● **Work order**
Print every record exactly, omitting none.

● **Extracted data**
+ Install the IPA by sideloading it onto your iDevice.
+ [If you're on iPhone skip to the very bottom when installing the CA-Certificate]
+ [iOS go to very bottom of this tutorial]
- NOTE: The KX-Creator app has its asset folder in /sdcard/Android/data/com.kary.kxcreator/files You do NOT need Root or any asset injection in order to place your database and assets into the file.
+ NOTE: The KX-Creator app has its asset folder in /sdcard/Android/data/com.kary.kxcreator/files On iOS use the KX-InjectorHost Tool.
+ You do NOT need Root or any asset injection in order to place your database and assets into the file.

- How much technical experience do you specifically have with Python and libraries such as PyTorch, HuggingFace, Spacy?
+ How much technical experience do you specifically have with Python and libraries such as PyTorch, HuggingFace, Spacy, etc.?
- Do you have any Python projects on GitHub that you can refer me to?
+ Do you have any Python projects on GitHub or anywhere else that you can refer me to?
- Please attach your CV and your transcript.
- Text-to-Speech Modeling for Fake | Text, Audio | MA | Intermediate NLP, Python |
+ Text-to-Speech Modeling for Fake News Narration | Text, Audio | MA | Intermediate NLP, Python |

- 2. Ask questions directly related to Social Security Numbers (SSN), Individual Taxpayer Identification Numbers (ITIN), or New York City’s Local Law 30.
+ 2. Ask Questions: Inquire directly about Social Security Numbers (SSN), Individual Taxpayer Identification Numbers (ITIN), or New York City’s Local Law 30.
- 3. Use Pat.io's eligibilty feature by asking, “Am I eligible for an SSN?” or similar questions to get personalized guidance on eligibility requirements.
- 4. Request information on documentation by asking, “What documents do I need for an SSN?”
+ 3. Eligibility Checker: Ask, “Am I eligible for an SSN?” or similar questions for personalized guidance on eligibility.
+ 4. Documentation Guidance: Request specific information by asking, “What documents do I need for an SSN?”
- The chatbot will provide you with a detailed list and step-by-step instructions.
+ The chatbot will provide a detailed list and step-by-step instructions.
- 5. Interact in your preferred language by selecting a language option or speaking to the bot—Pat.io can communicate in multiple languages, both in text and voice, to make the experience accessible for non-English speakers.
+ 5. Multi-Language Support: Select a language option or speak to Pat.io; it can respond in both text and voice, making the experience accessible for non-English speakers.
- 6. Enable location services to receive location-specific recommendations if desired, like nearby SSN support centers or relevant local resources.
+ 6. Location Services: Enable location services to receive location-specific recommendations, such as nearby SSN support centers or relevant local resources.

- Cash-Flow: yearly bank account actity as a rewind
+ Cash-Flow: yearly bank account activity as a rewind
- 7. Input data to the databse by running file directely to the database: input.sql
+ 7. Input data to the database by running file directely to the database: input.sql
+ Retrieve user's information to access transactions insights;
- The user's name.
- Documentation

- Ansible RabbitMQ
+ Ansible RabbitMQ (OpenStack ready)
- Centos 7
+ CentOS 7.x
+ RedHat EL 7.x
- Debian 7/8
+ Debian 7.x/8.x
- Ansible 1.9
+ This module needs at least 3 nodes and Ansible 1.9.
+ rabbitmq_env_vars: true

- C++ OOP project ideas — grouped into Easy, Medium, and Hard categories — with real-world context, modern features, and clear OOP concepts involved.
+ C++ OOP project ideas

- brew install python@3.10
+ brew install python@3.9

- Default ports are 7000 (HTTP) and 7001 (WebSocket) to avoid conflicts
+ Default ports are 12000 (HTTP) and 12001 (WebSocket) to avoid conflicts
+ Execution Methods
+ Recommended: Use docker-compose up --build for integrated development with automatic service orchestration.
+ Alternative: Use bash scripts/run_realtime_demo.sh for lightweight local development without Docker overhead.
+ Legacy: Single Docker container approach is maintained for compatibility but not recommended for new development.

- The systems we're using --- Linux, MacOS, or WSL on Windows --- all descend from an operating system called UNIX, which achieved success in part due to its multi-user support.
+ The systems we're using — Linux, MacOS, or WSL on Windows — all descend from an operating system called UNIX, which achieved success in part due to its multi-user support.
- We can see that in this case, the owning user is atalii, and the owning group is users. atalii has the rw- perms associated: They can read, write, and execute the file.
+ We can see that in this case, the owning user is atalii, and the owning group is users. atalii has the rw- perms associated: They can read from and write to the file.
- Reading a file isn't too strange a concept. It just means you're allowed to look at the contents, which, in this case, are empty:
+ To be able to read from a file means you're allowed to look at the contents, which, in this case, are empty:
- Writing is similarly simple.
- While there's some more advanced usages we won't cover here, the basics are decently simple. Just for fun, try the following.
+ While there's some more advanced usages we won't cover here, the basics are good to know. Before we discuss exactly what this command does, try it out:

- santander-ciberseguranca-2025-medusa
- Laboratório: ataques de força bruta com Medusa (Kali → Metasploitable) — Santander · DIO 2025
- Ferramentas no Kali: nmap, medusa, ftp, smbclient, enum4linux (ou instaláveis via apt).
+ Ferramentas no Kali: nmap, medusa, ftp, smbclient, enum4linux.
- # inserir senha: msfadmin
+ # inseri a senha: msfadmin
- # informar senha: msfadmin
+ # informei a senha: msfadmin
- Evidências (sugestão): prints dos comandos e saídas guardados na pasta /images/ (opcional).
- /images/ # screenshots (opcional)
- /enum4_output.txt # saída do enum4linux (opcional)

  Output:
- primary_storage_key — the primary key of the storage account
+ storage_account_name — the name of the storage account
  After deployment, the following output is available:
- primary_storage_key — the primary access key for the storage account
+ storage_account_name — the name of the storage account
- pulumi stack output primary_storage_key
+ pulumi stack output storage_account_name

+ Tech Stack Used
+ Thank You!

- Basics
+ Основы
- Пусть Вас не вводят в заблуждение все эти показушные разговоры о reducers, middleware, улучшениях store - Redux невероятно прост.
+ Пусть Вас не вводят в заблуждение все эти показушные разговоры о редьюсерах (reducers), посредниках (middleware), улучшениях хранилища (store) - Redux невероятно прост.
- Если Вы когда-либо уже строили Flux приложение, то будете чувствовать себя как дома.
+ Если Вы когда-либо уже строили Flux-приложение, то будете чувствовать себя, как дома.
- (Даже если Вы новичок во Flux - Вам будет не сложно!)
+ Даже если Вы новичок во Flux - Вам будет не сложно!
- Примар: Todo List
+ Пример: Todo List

● **Response to the task**
+ Install the IPA by sideloading it onto your iDevice.
+ [If you're on iPhone skip to the very bottom when installing the CA-Certificate]
+ [iOS go to very bottom of this tutorial]
- NOTE: The KX-Creator app has its asset folder in /sdcard/Android/data/com.kary.kxcreator/files You do NOT need Root or any asset injection in order to place your database and assets into the file.
+ NOTE: The KX-Creator app has its asset folder in /sdcard/Android/data/com.kary.kxcreator/files On iOS use the KX-InjectorHost Tool.
+ You do NOT need Root or any asset injection in order to place your database and assets into the file.

- How much technical experience do you specifically have with Python and libraries such as PyTorch, HuggingFace, Spacy?
+ How much technical experience do you specifically have with Python and libraries such as PyTorch, HuggingFace, Spacy, etc.?
- Do you have any Python projects on GitHub that you can refer me to?
+ Do you have any Python projects on GitHub or anywhere else that you can refer me to?
- Please attach your CV and your transcript.
- Text-to-Speech Modeling for Fake | Text, Audio | MA | Intermediate NLP, Python |
+ Text-to-Speech Modeling for Fake News Narration | Text, Audio | MA | Intermediate NLP, Python |

- 2. Ask questions directly related to Social Security Numbers (SSN), Individual Taxpayer Identification Numbers (ITIN), or New York City’s Local Law 30.
+ 2. Ask Questions: Inquire directly about Social Security Numbers (SSN), Individual Taxpayer Identification Numbers (ITIN), or New York City’s Local Law 30.
- 3. Use Pat.io's eligibilty feature by asking, “Am I eligible for an SSN?” or similar questions to get personalized guidance on eligibility requirements.
- 4. Request information on documentation by asking, “What documents do I need for an SSN?”
+ 3. Eligibility Checker: Ask, “Am I eligible for an SSN?” or similar questions for personalized guidance on eligibility.
+ 4. Documentation Guidance: Request specific information by asking, “What documents do I need for an SSN?”
- The chatbot will provide you with a detailed list and step-by-step instructions.
+ The chatbot will provide a detailed list and step-by-step instructions.
- 5. Interact in your preferred language by selecting a language option or speaking to the bot—Pat.io can communicate in multiple languages, both in text and voice, to make the experience accessible for non-English speakers.
+ 5. Multi-Language Support: Select a language option or speak to Pat.io; it can respond in both text and voice, making the experience accessible for non-English speakers.
- 6. Enable location services to receive location-specific recommendations if desired, like nearby SSN support centers or relevant local resources.
+ 6. Location Services: Enable location services to receive location-specific recommendations, such as nearby SSN support centers or relevant local resources.

- Cash-Flow: yearly bank account actity as a rewind
+ Cash-Flow: yearly bank account activity as a rewind
- 7. Input data to the databse by running file directely to the database: input.sql
+ 7. Input data to the database by running file directely to the database: input.sql
+ Retrieve user's information to access transactions insights;
- The user's name.
- Documentation

- Ansible RabbitMQ
+ Ansible RabbitMQ (OpenStack ready)
- Centos 7
+ CentOS 7.x
+ RedHat EL 7.x
- Debian 7/8
+ Debian 7.x/8.x
- Ansible 1.9
+ This module needs at least 3 nodes and Ansible 1.9.
+ rabbitmq_env_vars: true

- C++ OOP project ideas — grouped into Easy, Medium, and Hard categories — with real-world context, modern features, and clear OOP concepts involved.
+ C++ OOP project ideas

- brew install python@3.10
+ brew install python@3.9

- Default ports are 7000 (HTTP) and 7001 (WebSocket) to avoid conflicts
+ Default ports are 12000 (HTTP) and 12001 (WebSocket) to avoid conflicts
+ Execution Methods
+ Recommended: Use docker-compose up --build for integrated development with automatic service orchestration.
+ Alternative: Use bash scripts/run_realtime_demo.sh for lightweight local development without Docker overhead.
+ Legacy: Single Docker container approach is maintained for compatibility but not recommended for new development.

- The systems we're using --- Linux, MacOS, or WSL on Windows --- all descend from an operating system called UNIX, which achieved success in part due to its multi-user support.
+ The systems we're using — Linux, MacOS, or WSL on Windows — all descend from an operating system called UNIX, which achieved success in part due to its multi-user support.
- We can see that in this case, the owning user is atalii, and the owning group is users. atalii has the rw- perms associated: They can read, write, and execute the file.
+ We can see that in this case, the owning user is atalii, and the owning group is users. atalii has the rw- perms associated: They can read from and write to the file.
- Reading a file isn't too strange a concept. It just means you're allowed to look at the contents, which, in this case, are empty:
+ To be able to read from a file means you're allowed to look at the contents, which, in this case, are empty:
- Writing is similarly simple.
- While there's some more advanced usages we won't cover here, the basics are decently simple. Just for fun, try the following.
+ While there's some more advanced usages we won't cover here, the basics are good to know. Before we discuss exactly what this command does, try it out:

- santander-ciberseguranca-2025-medusa
- Laboratório: ataques de força bruta com Medusa (Kali → Metasploitable) — Santander · DIO 2025
- Ferramentas no Kali: nmap, medusa, ftp, smbclient, enum4linux (ou instaláveis via apt).
+ Ferramentas no Kali: nmap, medusa, ftp, smbclient, enum4linux.
- # inserir senha: msfadmin
+ # inseri a senha: msfadmin
- # informar senha: msfadmin
+ # informei a senha: msfadmin
- Evidências (sugestão): prints dos comandos e saídas guardados na pasta /images/ (opcional).
- /images/ # screenshots (opcional)
- /enum4_output.txt # saída do enum4linux (opcional)

  Output:
- primary_storage_key — the primary key of the storage account
+ storage_account_name — the name of the storage account
  After deployment, the following output is available:
- primary_storage_key — the primary access key for the storage account
+ storage_account_name — the name of the storage account
- pulumi stack output primary_storage_key
+ pulumi stack output storage_account_name

+ Tech Stack Used
+ Thank You!

- Basics
+ Основы
- Пусть Вас не вводят в заблуждение все эти показушные разговоры о reducers, middleware, улучшениях store - Redux невероятно прост.
+ Пусть Вас не вводят в заблуждение все эти показушные разговоры о редьюсерах (reducers), посредниках (middleware), улучшениях хранилища (store) - Redux невероятно прост.
- Если Вы когда-либо уже строили Flux приложение, то будете чувствовать себя как дома.
+ Если Вы когда-либо уже строили Flux-приложение, то будете чувствовать себя, как дома.
- (Даже если Вы новичок во Flux - Вам будет не сложно!)
+ Даже если Вы новичок во Flux - Вам будет не сложно!
- Примар: Todo List
+ Пример: Todo List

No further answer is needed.